• **EXERCISE**:
Only lines containing the string "models" belong in the answer; find them in the records and copy them.

(Records from a collection)
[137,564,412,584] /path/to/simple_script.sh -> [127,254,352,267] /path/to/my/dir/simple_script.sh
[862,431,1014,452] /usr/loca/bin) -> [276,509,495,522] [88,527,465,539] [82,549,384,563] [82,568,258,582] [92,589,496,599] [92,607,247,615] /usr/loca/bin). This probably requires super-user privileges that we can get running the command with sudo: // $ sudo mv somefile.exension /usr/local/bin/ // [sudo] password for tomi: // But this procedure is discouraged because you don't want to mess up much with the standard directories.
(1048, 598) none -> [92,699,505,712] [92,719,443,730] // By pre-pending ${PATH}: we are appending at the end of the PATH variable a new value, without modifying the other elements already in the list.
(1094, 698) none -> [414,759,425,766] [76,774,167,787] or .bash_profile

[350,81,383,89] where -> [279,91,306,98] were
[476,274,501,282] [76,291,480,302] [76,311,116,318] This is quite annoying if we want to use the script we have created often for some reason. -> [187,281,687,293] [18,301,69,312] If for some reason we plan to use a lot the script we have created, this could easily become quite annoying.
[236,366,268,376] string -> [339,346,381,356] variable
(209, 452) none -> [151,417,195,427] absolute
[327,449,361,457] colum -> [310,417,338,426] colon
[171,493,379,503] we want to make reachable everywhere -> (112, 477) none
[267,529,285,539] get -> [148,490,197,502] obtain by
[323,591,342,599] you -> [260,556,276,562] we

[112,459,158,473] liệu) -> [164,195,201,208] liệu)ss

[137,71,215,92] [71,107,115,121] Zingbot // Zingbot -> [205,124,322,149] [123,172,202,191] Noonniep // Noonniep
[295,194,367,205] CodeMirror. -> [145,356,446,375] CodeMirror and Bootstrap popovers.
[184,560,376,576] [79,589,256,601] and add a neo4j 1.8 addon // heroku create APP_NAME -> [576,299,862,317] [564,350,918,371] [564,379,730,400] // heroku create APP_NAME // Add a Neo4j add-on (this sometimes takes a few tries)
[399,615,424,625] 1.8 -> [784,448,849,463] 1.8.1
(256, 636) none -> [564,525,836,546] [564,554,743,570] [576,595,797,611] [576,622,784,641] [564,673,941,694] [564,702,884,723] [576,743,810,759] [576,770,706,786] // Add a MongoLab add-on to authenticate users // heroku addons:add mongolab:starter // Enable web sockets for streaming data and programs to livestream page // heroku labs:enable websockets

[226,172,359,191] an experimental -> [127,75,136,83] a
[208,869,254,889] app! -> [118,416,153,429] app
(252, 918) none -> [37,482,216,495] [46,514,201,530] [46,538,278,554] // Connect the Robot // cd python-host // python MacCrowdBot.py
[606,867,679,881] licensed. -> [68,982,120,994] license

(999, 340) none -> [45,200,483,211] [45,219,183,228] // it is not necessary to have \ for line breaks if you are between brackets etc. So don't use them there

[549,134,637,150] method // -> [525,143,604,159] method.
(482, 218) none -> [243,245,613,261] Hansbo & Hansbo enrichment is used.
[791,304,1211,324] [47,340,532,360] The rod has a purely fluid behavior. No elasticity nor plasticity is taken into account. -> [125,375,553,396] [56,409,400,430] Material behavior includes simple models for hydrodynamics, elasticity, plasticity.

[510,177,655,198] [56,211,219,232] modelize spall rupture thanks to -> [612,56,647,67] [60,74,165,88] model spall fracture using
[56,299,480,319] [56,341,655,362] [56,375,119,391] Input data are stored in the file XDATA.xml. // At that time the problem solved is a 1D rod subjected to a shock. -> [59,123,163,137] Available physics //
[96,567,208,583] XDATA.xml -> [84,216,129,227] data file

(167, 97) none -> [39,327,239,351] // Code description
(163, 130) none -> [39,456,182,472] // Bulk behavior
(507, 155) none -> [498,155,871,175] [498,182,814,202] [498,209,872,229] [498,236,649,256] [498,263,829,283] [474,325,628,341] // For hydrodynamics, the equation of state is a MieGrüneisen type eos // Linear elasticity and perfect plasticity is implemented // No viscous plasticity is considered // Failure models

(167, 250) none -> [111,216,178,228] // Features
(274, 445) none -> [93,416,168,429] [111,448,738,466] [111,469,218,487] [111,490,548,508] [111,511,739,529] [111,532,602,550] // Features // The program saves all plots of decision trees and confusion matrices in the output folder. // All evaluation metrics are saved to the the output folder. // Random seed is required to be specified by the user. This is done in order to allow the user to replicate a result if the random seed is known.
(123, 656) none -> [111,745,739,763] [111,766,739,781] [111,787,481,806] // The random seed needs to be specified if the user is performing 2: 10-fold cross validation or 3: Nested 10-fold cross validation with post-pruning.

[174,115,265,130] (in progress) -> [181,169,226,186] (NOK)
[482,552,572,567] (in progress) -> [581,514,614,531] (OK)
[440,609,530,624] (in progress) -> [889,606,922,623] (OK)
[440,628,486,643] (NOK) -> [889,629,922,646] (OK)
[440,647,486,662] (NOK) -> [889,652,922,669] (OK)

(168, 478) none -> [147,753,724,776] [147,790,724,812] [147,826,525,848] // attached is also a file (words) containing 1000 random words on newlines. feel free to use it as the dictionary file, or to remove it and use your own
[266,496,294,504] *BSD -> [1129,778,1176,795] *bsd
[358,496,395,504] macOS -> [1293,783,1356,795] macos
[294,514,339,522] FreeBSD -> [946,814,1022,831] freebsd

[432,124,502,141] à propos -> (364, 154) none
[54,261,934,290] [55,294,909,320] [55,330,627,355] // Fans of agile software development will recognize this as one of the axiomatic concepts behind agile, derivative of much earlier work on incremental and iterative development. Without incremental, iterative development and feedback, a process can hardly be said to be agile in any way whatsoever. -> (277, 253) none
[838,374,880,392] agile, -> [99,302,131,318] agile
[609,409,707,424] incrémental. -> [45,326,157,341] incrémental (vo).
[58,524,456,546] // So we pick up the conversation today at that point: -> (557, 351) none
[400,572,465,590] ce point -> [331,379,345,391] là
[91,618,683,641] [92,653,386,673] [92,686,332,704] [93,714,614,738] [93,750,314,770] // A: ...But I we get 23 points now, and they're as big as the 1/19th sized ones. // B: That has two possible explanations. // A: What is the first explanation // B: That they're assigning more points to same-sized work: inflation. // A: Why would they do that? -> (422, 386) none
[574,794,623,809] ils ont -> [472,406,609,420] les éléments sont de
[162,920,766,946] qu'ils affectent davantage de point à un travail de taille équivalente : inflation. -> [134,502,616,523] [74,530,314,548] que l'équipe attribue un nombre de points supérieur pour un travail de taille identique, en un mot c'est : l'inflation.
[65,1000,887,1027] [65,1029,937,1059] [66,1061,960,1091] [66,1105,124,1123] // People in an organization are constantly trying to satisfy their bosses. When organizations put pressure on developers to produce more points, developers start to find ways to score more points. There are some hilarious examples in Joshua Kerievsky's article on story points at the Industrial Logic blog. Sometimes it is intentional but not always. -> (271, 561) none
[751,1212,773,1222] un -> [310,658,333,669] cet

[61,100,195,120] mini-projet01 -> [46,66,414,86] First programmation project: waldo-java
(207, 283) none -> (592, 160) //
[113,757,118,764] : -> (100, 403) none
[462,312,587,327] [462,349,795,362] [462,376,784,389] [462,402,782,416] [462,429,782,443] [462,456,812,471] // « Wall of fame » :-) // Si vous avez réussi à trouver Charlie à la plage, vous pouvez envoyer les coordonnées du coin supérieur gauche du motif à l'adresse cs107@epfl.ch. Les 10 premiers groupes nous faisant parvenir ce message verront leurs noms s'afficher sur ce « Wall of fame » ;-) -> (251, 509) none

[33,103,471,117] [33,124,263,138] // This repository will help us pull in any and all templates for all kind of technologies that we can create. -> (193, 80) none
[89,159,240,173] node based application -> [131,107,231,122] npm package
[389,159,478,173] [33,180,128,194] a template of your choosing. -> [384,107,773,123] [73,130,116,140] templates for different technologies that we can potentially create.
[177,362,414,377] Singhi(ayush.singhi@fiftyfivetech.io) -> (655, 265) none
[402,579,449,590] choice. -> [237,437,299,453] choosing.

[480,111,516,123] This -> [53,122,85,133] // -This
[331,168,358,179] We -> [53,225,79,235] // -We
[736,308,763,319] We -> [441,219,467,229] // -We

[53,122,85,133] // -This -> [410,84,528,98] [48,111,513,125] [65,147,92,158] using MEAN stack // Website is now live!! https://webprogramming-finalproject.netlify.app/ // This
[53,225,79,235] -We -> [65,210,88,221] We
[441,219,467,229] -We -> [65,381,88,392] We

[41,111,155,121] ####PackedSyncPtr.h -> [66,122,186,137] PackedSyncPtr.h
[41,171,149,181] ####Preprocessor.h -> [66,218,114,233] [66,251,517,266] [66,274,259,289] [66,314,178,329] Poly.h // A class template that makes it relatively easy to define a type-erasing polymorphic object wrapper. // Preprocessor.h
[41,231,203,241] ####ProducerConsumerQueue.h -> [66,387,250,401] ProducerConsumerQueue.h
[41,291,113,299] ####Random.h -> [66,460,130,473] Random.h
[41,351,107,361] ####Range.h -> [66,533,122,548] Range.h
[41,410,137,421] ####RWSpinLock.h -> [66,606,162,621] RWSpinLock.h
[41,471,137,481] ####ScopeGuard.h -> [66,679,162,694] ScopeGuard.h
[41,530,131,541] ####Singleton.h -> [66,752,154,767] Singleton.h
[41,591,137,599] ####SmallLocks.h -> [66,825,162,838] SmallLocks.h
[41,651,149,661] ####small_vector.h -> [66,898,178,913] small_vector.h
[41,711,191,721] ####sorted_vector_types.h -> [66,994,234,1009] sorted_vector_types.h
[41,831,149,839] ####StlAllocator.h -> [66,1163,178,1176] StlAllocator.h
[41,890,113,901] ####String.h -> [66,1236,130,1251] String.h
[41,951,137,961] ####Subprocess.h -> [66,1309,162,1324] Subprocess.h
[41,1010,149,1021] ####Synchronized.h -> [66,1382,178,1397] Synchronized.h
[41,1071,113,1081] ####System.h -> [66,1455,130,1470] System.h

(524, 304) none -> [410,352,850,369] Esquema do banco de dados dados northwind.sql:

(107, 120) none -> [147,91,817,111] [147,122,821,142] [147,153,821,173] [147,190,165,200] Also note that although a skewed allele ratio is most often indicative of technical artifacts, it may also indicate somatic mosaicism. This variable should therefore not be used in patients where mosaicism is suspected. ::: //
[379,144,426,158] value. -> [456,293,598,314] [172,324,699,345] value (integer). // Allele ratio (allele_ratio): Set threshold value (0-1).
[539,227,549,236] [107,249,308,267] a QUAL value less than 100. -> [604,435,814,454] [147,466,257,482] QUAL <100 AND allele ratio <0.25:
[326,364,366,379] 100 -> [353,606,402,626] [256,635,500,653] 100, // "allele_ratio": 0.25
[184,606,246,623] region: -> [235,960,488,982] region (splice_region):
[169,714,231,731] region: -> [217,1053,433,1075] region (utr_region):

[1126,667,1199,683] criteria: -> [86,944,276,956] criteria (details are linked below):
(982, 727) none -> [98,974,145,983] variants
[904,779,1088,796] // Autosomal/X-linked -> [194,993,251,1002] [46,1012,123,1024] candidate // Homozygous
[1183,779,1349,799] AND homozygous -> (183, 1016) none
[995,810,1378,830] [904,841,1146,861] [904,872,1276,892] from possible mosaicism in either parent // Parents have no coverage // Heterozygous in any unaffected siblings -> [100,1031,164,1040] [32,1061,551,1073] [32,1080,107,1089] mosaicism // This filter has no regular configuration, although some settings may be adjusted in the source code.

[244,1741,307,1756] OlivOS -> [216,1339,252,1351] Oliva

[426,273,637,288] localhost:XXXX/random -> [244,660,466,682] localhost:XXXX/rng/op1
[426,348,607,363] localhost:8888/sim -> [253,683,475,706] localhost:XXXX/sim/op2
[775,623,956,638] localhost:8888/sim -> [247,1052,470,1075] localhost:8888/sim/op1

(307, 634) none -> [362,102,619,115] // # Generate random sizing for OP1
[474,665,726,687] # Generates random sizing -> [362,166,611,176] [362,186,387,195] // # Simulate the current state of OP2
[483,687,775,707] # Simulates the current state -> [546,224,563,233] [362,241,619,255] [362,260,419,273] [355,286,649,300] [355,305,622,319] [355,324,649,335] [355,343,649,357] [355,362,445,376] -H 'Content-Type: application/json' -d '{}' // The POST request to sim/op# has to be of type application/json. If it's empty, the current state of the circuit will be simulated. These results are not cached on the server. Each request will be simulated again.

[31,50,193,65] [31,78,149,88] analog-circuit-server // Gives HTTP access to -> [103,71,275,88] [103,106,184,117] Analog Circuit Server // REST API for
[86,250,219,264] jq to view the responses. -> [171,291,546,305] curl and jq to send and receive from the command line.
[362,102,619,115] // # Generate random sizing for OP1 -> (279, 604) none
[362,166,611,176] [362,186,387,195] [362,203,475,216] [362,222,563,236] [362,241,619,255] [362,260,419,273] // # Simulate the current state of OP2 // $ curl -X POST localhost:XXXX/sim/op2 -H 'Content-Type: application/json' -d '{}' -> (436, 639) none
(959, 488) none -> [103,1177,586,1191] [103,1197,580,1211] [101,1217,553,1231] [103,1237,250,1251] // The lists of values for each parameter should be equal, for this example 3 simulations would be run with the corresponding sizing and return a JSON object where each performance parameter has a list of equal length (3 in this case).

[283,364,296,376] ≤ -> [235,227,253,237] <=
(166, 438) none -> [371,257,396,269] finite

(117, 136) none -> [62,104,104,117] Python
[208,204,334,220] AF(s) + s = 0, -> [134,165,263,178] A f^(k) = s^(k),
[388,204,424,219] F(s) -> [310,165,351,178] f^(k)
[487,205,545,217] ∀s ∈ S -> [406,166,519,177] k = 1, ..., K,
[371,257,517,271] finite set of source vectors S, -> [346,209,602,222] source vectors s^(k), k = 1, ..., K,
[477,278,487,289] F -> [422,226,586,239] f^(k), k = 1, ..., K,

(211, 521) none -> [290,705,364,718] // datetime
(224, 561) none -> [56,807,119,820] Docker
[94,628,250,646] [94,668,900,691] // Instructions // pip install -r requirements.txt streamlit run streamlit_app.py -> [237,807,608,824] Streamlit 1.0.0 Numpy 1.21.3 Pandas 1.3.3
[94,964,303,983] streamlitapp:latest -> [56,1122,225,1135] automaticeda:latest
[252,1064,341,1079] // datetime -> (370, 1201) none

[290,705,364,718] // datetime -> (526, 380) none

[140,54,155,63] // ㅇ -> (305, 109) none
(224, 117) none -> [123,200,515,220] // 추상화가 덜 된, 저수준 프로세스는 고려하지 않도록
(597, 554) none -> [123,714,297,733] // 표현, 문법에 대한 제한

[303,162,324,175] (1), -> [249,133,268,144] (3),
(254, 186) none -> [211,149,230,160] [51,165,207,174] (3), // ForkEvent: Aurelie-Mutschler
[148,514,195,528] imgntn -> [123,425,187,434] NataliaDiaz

• **WRITTEN REPLY**:
[791,304,1211,324] [47,340,532,360] The rod has a purely fluid behavior. No elasticity nor plasticity is taken into account. -> [125,375,553,396] [56,409,400,430] Material behavior includes simple models for hydrodynamics, elasticity, plasticity.
(507, 155) none -> [498,155,871,175] [498,182,814,202] [498,209,872,229] [498,236,649,256] [498,263,829,283] [474,325,628,341] // For hydrodynamics, the equation of state is a MieGrüneisen type eos // Linear elasticity and perfect plasticity is implemented // No viscous plasticity is considered // Failure models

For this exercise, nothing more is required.